The behavior of this class might depend on the state of the project, in dictionary self.state, with the following entries:
‘isProject’ : If True, project created. Metadata variables loaded
- ‘configReady’If True, config file succesfully loaded. Datamanager
activated.
- __init__(path2project, path2source=None, path2zeroshot=None, config_fname='parameters.yaml', metadata_fname='metadata.yaml', set_logs=True)¶
Opens a task manager object.
- Parameters:
path2project (pathlib.Path) – Path to the application project
path2source (str or pathlib.Path or None (default=None)) – Path to the folder containing the data sources
path2zeroshot (str or pathlib.Path or None (default=None)) – Path to the folder containing the zero-shot-model
config_fname (str, optional (default=’parameters.yaml’)) – Name of the configuration file
metadata_fname (str or None, optional (default=None)) – Name of the project metadata file. If None, no metadata file is used.
set_logs (bool, optional (default=True)) – If True logger objects are created according to the parameters specified in the configuration file
- analyze_keywords(wt: float = 2.0, keywords: str = '')¶
Get a set of positive labels using keyword-based search
- Parameters:
wt (float, optional (default=2)) – Weighting factor for the title components. Keyword matches with title words are weighted by this factor
keywords (str, optional (default= “”)) – A comma-separated string of keywords. If the string is empty, the keywords are read from self.keywords
- annotate()¶
Save user-provided labels in the dataset
- evaluate_PUlabels(true_label_name: str)¶
Evaluate the current set of PU labels
- evaluate_PUmodel(samples: str = 'train_test')¶
Evaluate a domain classifiers
- export_annotations(domain_name: str)¶
Imports / exports annotations from / to a file in the dataset folder.

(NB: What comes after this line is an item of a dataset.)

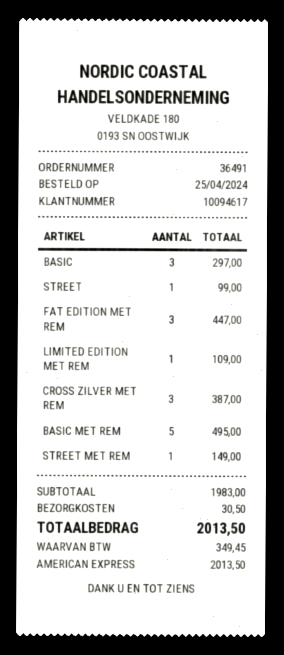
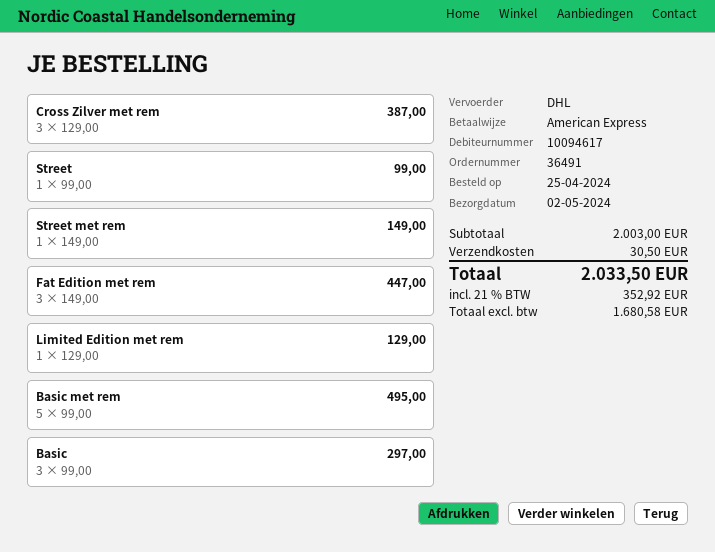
LIMITED EDITION MET REM: 1 for 109.00 -> 1 for 129.00
subtotal: 1983.00 -> 2003.00
tax: 349.45 -> 352.92
total: 2013.50 -> 2033.50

This will be useful to share annotations from different projects.
- get_feedback(sampler=None)¶
Gets some labels from a user for a selected subset of documents
- get_labels_by_keywords(wt: float = 2.0, n_max: int = 2000, s_min: float = 1.0, tag: str = 'kwds', method: str = 'count', keywords: str = '')¶
Get a set of positive labels using keyword-based search
- Parameters:
wt (float, optional (default=2)) – Weighting factor for the title components. Keyword matches with title words are weighted by this factor
n_max (int or None, optional (defaul=2000)) – Maximum number of elements in the output list. The default is a huge number that, in practice, means there is no loimit
s_min (float, optional (default=1)) – Minimum score. Only elements strictly above s_min are selected
tag (str, optional (default=’kwds’)) – Name of the output label set.
method (‘embedding’ or ‘count’, optional) – Selection method: ‘count’ (based on counting occurences of keywords in docs) or ‘embedding’ (based on the computation of similarities between doc and keyword embeddings)
keywords (str, optional (default=””)) – A comma-separated string of keywords. If the string is empty, the keywords are read from self.keywords
- get_labels_by_topics(topic_weights, n_max: int = 2000, s_min: float = 1.0, tag: str = 'tpcs')¶
Get a set of positive labels from a weighted list of topics
- Parameters:
topic_weights (str or dict) – If dict, a dictionwary topics: weighs If str, a string of comma-separated topicis and wieighs: t1, w1, t2, w2, …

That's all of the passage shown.